The first time I really thought about this was while watching a video made by the legendary Ed Coan (if you don’t know who this guy is, you need to find out).  He was inspired when he saw a guy doing one-legged leg press at the gym.  This particular trainee had only one leg (the other had been amputated).  Ed decided to do single-leg leg press as one of his primary assistance movements.  I figured if it was good enough for Coan, it was definitely good enough for me.  This exercise has since been a staple in my leg training.

Using the Triple Threat Muscle program was another eye-opener.  The first phase (four weeks) utilizes 100% single-leg movements for leg training.  It was a breath of fresh air, and it proved to be much more challenging that I would have imagined.

I’d like to share a few potential advantages of single arm or single leg training:

Variety:

As I’ve mentioned, I’m a big believer in the basic, compound lifts for building a muscular physique.  I think most beginner trainees spend too much time on isolation movements, etc.  Having said that, most of us need some variety to keep our training interesting (those who have been working out for a few years will understand what I mean).  Single arm/leg training has been a great way for me to change my routine while sticking to natural movements.

Strength/Size Imbalances:

I still remember reading Arnold’s Encyclopedia of Modern Bodybuilding as a teenager.  He noticed one of his arms was slightly smaller than the other, so he developed a habit of flexing the “smaller” arm when asked to pose.  This served as a constant reminder to improve his symmetry.  Needless to say, he also added some extra sets/reps to make his arms more evenly sized.  I’m guessing most of you aren’t concerned about competing in Mr.
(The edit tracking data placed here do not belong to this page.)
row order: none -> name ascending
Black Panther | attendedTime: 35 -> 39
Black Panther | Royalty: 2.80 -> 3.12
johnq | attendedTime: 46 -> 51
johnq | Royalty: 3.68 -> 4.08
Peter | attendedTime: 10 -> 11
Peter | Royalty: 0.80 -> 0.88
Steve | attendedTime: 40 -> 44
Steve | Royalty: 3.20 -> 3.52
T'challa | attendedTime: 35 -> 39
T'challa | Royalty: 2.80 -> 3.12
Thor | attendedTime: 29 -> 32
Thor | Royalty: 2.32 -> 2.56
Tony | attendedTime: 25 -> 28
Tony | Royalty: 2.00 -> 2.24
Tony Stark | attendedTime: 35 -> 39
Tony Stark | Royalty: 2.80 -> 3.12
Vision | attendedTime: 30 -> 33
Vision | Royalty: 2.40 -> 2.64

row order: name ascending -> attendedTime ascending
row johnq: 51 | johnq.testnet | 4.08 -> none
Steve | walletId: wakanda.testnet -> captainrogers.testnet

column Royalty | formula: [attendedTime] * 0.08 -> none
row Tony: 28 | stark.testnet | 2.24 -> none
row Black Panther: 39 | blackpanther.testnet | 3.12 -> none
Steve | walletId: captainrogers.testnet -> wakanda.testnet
Olympia.  But many of us do end up with a leg or arm that is slightly smaller or weaker—an imbalance.  Training one limb at a time is a good way to correct these imbalances for the sake of symmetry or (more importantly) strength.
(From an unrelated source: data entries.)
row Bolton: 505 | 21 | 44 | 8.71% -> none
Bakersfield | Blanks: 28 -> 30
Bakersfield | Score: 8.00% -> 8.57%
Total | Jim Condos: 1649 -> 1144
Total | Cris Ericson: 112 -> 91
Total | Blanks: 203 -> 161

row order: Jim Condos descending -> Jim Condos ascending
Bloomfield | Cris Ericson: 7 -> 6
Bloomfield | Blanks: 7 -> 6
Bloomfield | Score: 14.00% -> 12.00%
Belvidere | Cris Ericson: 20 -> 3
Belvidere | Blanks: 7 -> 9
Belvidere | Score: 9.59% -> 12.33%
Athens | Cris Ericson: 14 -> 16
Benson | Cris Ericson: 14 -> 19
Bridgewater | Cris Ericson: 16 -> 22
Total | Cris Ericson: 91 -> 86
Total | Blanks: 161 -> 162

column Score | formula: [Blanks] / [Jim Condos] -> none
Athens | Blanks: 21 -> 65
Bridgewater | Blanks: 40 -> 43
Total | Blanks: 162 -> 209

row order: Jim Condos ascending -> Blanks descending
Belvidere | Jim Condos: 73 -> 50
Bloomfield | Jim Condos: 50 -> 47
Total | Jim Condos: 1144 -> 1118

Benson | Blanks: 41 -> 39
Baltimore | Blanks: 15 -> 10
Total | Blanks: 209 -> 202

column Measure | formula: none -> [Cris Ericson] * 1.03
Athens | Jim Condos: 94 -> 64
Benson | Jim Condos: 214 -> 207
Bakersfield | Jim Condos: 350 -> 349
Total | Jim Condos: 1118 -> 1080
Training with Less Weight:

I’ve been doing an upper/lower body split, training three times a week.  A few days ago it was time to do Romanian deadlift.  But there was a problem: my back was really sore.  I’m not talking about the kind of mild soreness you can work through—I’m talking about the “I’m going to injure myself if I’m not careful” kind of sore (I can recognized the difference).  The solution was pretty simple:  single leg Romanian deadlift.  These single leg movements allow me to train with less weight and still get an excellent workout for the muscle groups I want to target.  This is a huge advantage when you need to give your spine a break.

Athleticism:

Single leg and single arm training makes a lot of since from an athletic perspective.  Let’s take, for example, an offensive lineman.  He fires off the line with both legs, but after that he’s going to be driving—one leg at a time.  We could also consider an MMA move: the superman punch.  This movement requires the practitioner to be able to perform an explosive technique while jumping from one leg (I realize my explanation for this technique is simplistic and crude, but hopefully you get my point).

Concluding Thoughts:

I’d encourage you to consider what I’ve said and incorporate it into your training.   Maybe you could start by mixing in some split squats or one-legged Romanian deadlift on leg day.  Try single arm incline press on the day you train chest or “push.”  You may be surprised with how much stimulation you get with relatively little weight.

About the Author:Kevin is a blogger and a gym rat.    He’s the author of Lose Fat, Gain Muscle (Strongandfit.net).

One comment

  1. Unilateral training is something I also wish I had known about 20 years ago. No doubt, this way of exercising would have saved me from frustration and injury.

    These days I am wiser, and frequently employ lunge exercises like the one-legged squat in place of the traditional two-legged squat. Not only is this movement more lower-back friendly, but this style of exercising allows you to train the stabilizer muscles more vigorously which helps develop functional strength – a crucial benefit of unilateral training.

    Great article. Thank you.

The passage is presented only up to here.